L’ESPERIMENTO – Per esempio gli esperti hanno confrontato le reazioni cerebrali della giovane a
frasi banali come «c’è del latte e dello zucchero nel suo caffè» con quelle a suoni senza
significato. In questi casi le sue reazioni neurali ai suoni e alle parole erano diverse esattamente
come accade per un soggetto sano, e se le frasi pronunciate avevano un significato ambiguo nel suo
cervello si attivavano processi semantici necessari alla comprensione del linguaggio, tali e quali a
quelli di volontari sani. Ma la dimostrazione definitiva del suo stato di «consapevolezza cosciente»
è arrìvata quando i neurologi le hanno chiesto di immaginare di giocare una partita di tennis o di
visitare la propria casa. Anche in questo caso le reazioni neurali della ragazza in coma vigile sono
state dei tutto identiche a quelle registrati da volontari sani cui era stata fatta la stessa
richiesta. Questi risultati confermano senza ombra di dubbio, hanno dichiarato gli autori del
lavoro, che la giovane, per quanto in coma vigile, fosse coscientemente consapevole di se stessa e
dell’ambiente circostante. La ragazza potrebbe essere stata in realtà cosciente, nonostante il suo
stato di coma, ha commentato in un secondo articolo sulla rivista Science Lionel Naccache
dell’INSERM di Parigi. Sebbene non si possa generalizzare ad altri pazienti in coma vigile, hanno
concluso gli esperti, questo caso è una chiara evidenza dell’utilità della risonanza magnetica
funzionale per indagare ogni singolo paziente in coma e prendere decisioni caso per caso, anche in
base al tipo di reazioni manifestate alla risonanza.
PRECEDENTI – «Normalmente si ritiene che l’assenza di responsività comportamentale alle richieste o
agli stimoli dell’ambiente – ha spiegato il professor Roberto Piperno, direttore della Casa dei
Risvegli Luca De Nigris e responsabile scientifico del Centro Studi per la Ricerca sul Coma diretto
da Fulvio De Nigris – corrisponda inequivocabilmente all’assenza di un qualunque livello di
consapevolezza e ad una mancata elaborazione cognitiva degli input sensoriali.

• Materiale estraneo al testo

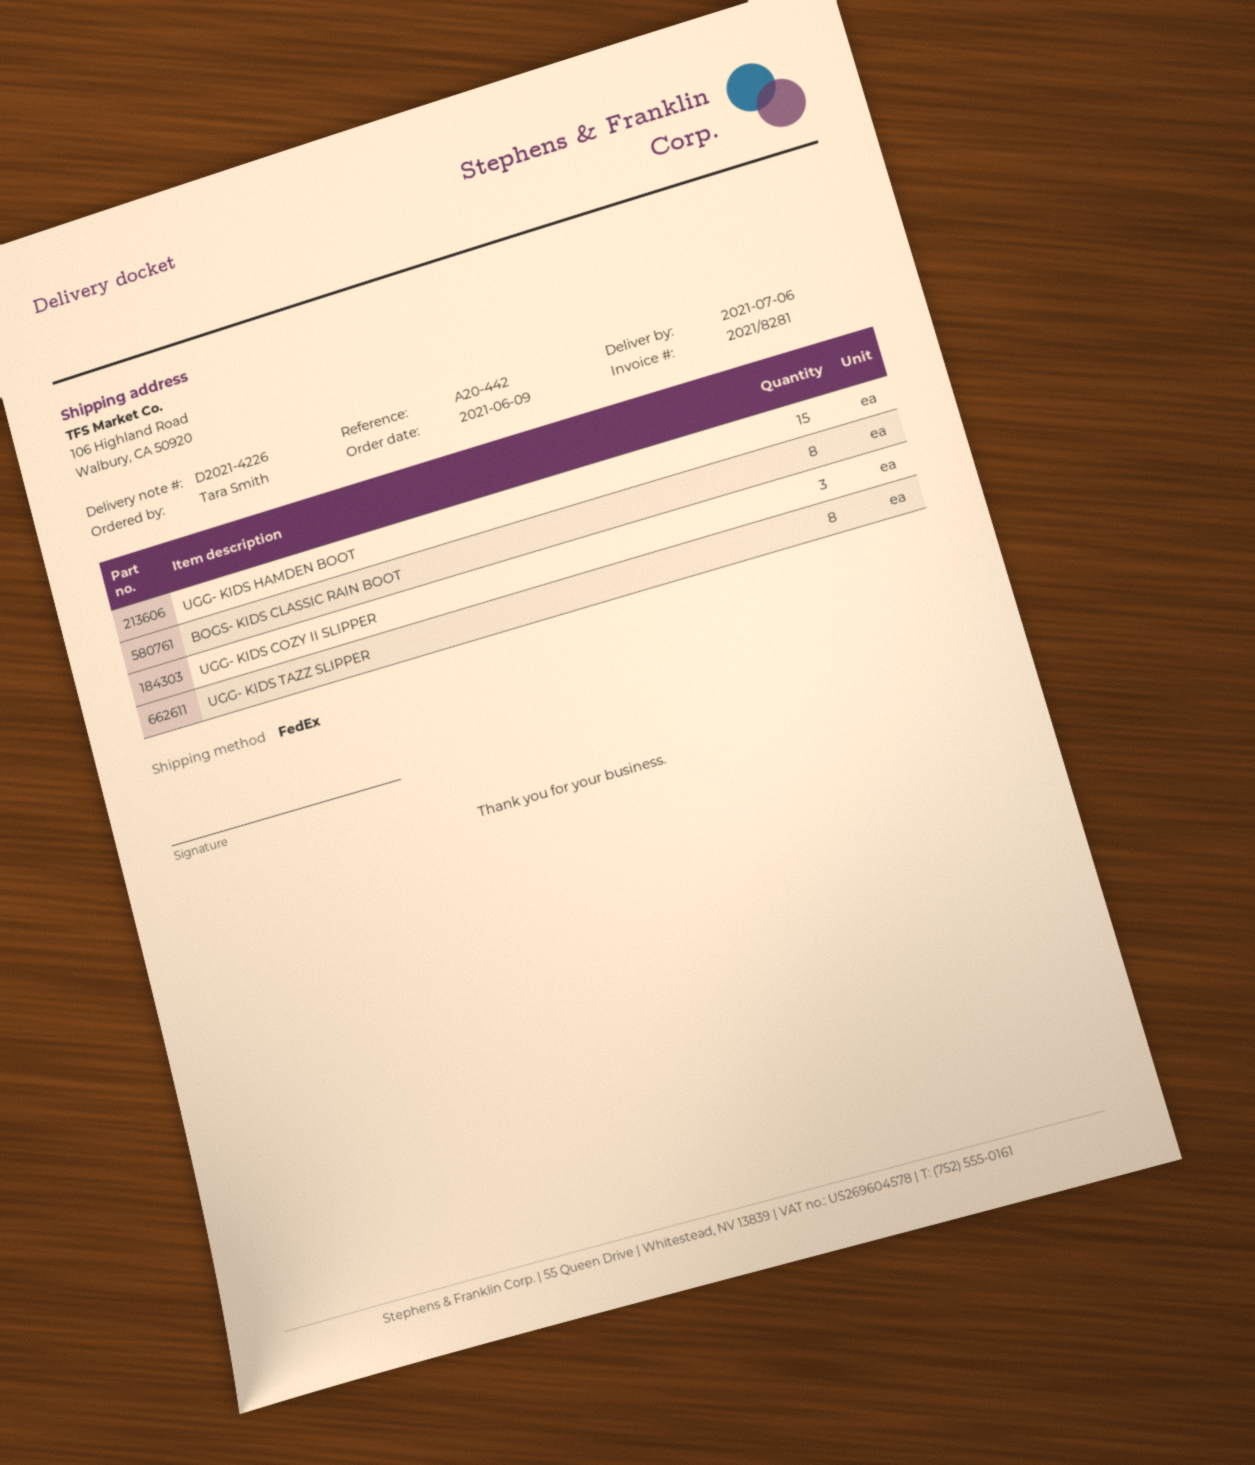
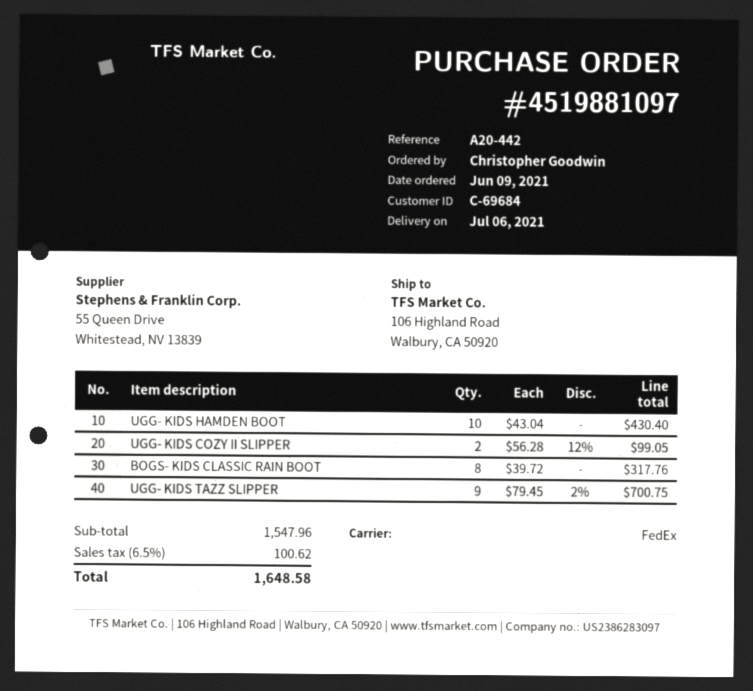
ordered by: Tara Smith -> Christopher Goodwin
UGG- KIDS HAMDEN BOOT: 15 -> 10
UGG- KIDS COZY II SLIPPER: 3 -> 2
UGG- KIDS TAZZ SLIPPER: 8 -> 9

Eppure, a partire
dalla fine degli anni ’90, un numero crescente di rapporti pubblicati hanno mostrato, anche se
ancora in maniera solo aneddotica, una situazione inattesa: in qualche circostanza elementi di
stimolazione complessa possono essere processati in circuiti neuronali appropriati. Certe funzioní
cerebrali potrebbero pertanto essere più preservate di quanto si immaginava in precedenza e molti
pazienti sarebbero capaci di percepire e processare vari aspetti visivi e uditivi dell’ ambiente,
incluso, in qualche caso, elementi semantici dei linguaggio. Alcune indicazioni suggeriscono che
questo effetto diviene evidente soprattutto utilizzando paradigmi di attivazione che abbiano un
forte contenuto emotivo. L’unica conclusione possibile è che, allo stato attuale delle conoscenze,
non sappiamo se i pazienti, o almeno tutti i pazienti, siano completamente incoscienti».
STUDIO ITALIANO – «Da giugno 2005 a oggi abbiamo studiato con Risonanza magnetica funzionale nove
pazienti (4 donne e 5 uomini) di età compresa tra 14 e 43 anni, con esiti di coma (stato vegetativo
e stato di coscienza minima», spiega Piperno. «In ciascun paziente é stato eseguito lo studio di
attivazione, sottoponendo i pazienti all’ascolto di storie di voci familiari, all’ascolto della
stessa voce in reverse e infine all’ascolto di voce familiare. Con i dati attualmente a nostra
disposizione possiamo confermare come gli studi di attivazione con Risonanza magnetica siano in
grado di documentare in alcuni dei pazienti in stato vegetativo o minimamente cosciente, l’attività
di circuiti cerebrali che sono alla base di funzioni cognitive. In particolare, in uno di essi,
l’attivazione di un’area corticale in regione insulare dimostra anche un coinvolgimento emozionale
da parte del paziente. Questi nostri dati sono preliminari».